Differential Equations, Series & BC Extensions — Visual Lab

Module 5. The capstone of the calculus year, and the heart of Calculus BC: equations that describe how things change, curves traced by time, and the radical idea that a polynomial — built one term at a time — can become a transcendental function. Add terms below and watch a Taylor polynomial reach out and grip the curve.
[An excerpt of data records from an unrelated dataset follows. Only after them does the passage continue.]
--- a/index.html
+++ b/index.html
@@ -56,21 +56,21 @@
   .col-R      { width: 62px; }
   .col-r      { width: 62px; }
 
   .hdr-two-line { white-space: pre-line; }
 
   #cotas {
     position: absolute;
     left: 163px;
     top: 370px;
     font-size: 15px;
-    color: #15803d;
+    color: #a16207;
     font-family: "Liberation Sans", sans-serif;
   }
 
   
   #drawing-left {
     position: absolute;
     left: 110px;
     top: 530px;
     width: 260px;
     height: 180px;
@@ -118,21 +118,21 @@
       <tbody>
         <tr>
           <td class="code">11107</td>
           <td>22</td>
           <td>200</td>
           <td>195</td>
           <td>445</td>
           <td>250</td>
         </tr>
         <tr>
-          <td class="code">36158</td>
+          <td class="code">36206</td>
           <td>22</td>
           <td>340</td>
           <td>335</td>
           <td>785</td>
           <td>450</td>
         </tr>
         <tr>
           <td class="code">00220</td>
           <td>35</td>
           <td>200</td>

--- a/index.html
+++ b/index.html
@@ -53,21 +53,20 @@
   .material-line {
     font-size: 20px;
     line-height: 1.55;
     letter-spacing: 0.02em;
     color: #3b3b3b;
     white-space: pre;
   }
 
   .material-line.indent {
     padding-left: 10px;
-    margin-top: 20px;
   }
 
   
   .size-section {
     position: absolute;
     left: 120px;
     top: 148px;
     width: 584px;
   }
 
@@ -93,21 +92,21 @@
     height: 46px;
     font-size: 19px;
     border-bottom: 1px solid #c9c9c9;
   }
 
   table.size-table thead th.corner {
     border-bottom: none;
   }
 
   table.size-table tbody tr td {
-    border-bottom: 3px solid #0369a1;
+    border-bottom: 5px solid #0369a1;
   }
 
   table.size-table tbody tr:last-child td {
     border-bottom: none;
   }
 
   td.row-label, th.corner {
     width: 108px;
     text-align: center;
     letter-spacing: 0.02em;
Interactive Lab Module 05 · Diff Eqs & Series AP Calculus BC · Units 7, 9, 10

A Taylor series takes everything calculus knows about a function at a single point — its value, its slope, its concavity, and every higher derivative — and packs it into an infinite polynomial \(\displaystyle\sum_{n=0}^{\infty}\frac{f^{(n)}(a)}{n!}\,(x-a)^n\). Centered at \(a=0\) it's called a Maclaurin series. Truncate it after a few terms and you get a partial sum that already hugs the curve near the center; add more terms and the interval of agreement spreads outward. Build one below, term by term, and watch a polynomial learn to imitate \(e^x\), \(\sin x\), or \(\cos x\).


Taylor Series Builder

Pick a function, then add terms \(1 \to N\). The faded curve is the true function; the solid curve is your degree-\(N\) Maclaurin polynomial. Watch the green band — the region where the two agree to within a hair — widen with every term. The current partial-sum formula renders live.


Orientation

What you're seeing

  • The faded curve is the truth. It's the real \(e^x\), \(\sin x\), or \(\cos x\). The solid curve is your polynomial — so the gap between them is your error.
  • Each term adds one power of \(x\). The degree-\(N\) partial sum uses derivatives up to order \(N\). More terms = a higher-degree polynomial that can bend in more places.
  • They always agree at the center first. Every Maclaurin polynomial is exact at \(x=0\); accuracy then radiates outward as you add terms.
  • The factorial in the denominator tames the powers. The coefficient of \(x^n\) is \(\frac{f^{(n)}(0)}{n!}\). The \(n!\) is why \(e^x\), \(\sin x\), and \(\cos x\) converge for every \(x\) (infinite radius of convergence).
  • Sine is odd, cosine is even. Notice \(\sin x\) uses only odd powers \(x, x^3, x^5,\dots\) and \(\cos x\) only even powers \(1, x^2, x^4,\dots\) — the symmetry of the function shows up in the symmetry of its series.
Investigation

Try this

  1. Start with \(e^x\) and one term. The polynomial is just the constant \(1\) — a flat line touching the curve at \((0,1)\). Add a term: now it's \(1+x\), the tangent line. Each term improves the fit.
  2. Climb to \(N=6\). Watch the green agreement band stretch from a sliver near \(0\) to most of the screen. Where the solid curve peels away from the faded one is where you'd need more terms.
  3. Switch to \(\sin x\) and add terms one at a time. Predict before each click: only odd powers appear, and the signs alternate \(+,-,+,\dots\). Confirm it in the live formula.
  4. Compare \(\cos x\) at \(N=2\) vs \(N=4\). Degree 2 gives the parabola \(1-\tfrac{x^2}{2}\) — right near \(0\), but it dives off too fast. The \(+\tfrac{x^4}{24}\) term pulls it back up. That's a higher-order correction at work.

Worked Examples

One separable differential equation (Unit 7), one Maclaurin series built from scratch (Unit 10) — the two pillars of this module.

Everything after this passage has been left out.